岩波新書eクラシックス100(岩波書店)
https://www.iwanamishinsho80.com/post/e-classics100
岩波新書の定番ロングセラーから活版・写植時代の青版・黄版を中心とした100タイトル107点を初めて電子化。ほぼすべてがリフロー型で、旧字体は新字体に改められている。「新書」というスタイルを創造された老舗出版社が、デジタルデータが存在しない活版からのEPUBを作った努力を評価したい。
エクセレント・サービス賞
電子出版市場で特定の機能を実現するサービスに与える賞。インフラ的なものでも、小規模なもの、特定の対象者のもの、一時的なものなどはこれに該当。ありとあらゆるサービスが対象。
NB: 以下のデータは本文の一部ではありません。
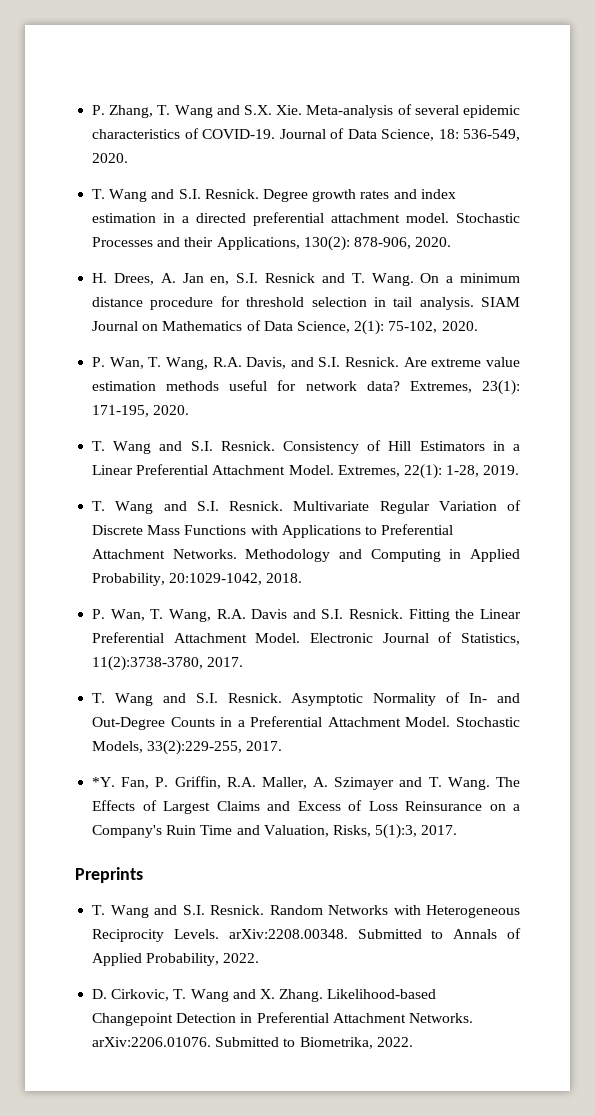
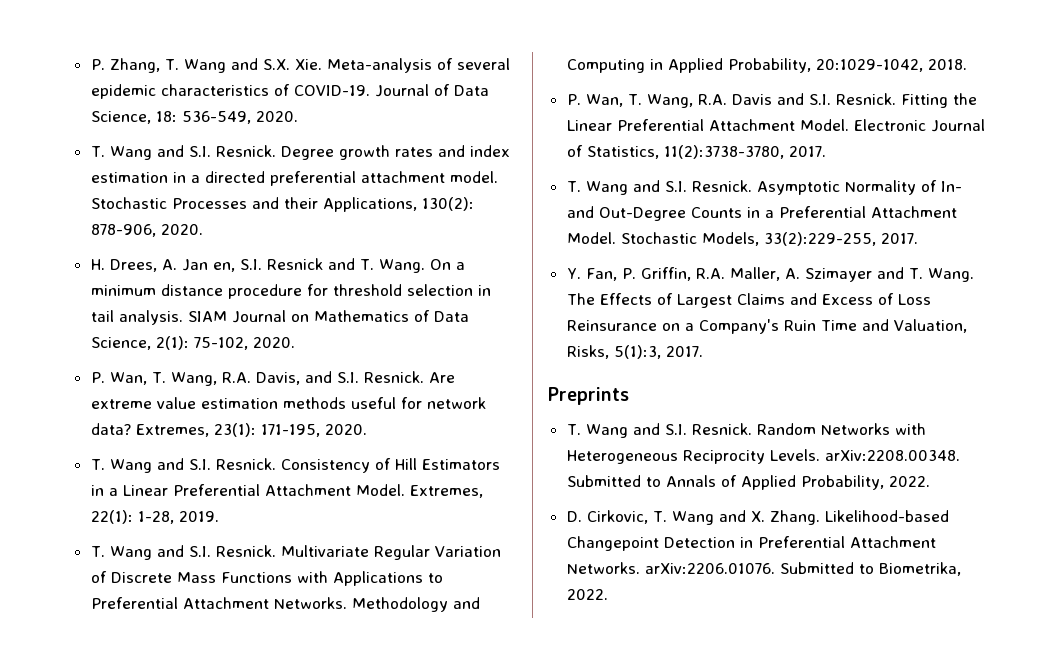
[92,777,116,787] *Y. -> [566,268,581,279] Y.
主にユニーク性や企画性を重視する。
MANGA Plus by SHUEISHA(集英社)
https://mangaplus.shueisha.co.jp/(※日本からはアクセスできない)
週刊少年ジャンプ連載タイトルの最新話が、全世界を対象(日本、中国、韓国を除く)とし、日本と同時に無料で読めるサービス。英語とスペイン語に対応。ジャンプ編集部が直接運営し、海外の海賊版に正規版を同時配信という正攻法で対策、効果を上げているという点を評価したい。
チャレンジ・マインド賞
新しい技術やサービスの試みに対し贈られる賞。まだ成功とは言えないが、先駆的で挑戦的な試みを対象とする。主に新規性や意欲を重視し、ある程度の規模を目指したもの。
DiSEL(アソビモ)
https://www.disel.io/
これまでの電子出版では実現しにくかった、ブロックチェーンを活用した、コンテンツリサイクルマーケット。対読者だけではなく、対出版社に向けたレベニューシェアを含めた新しいビジネスモデルの構築に取り組む。今後の電子出版ビジネスの新たな形となるか注目したい。
エキサイティング・ツール賞
規模の大小は問わず特定機能を実現するソフトウェア、ハードウェアまたはその組み合わせを対象とする。主に技術的な観点を重視する。技術的な高度さ、ユニークさ、シンプルさ、インターフェイスなど。
EPUBpack(イースト)
https://www.epubpack.com/
テキストPDFからリフロー型EPUBを半自動制作。電書協ガイド準拠のEPUBをクラウドで管理できる。10数年のAdobe社との提携による「PDFライブラリ」と電子出版アワード2013大賞を受賞した「でんでんコンバーター」のノウハウが活用されている。PDFからの構造化テキストの抽出もユニークな技術である。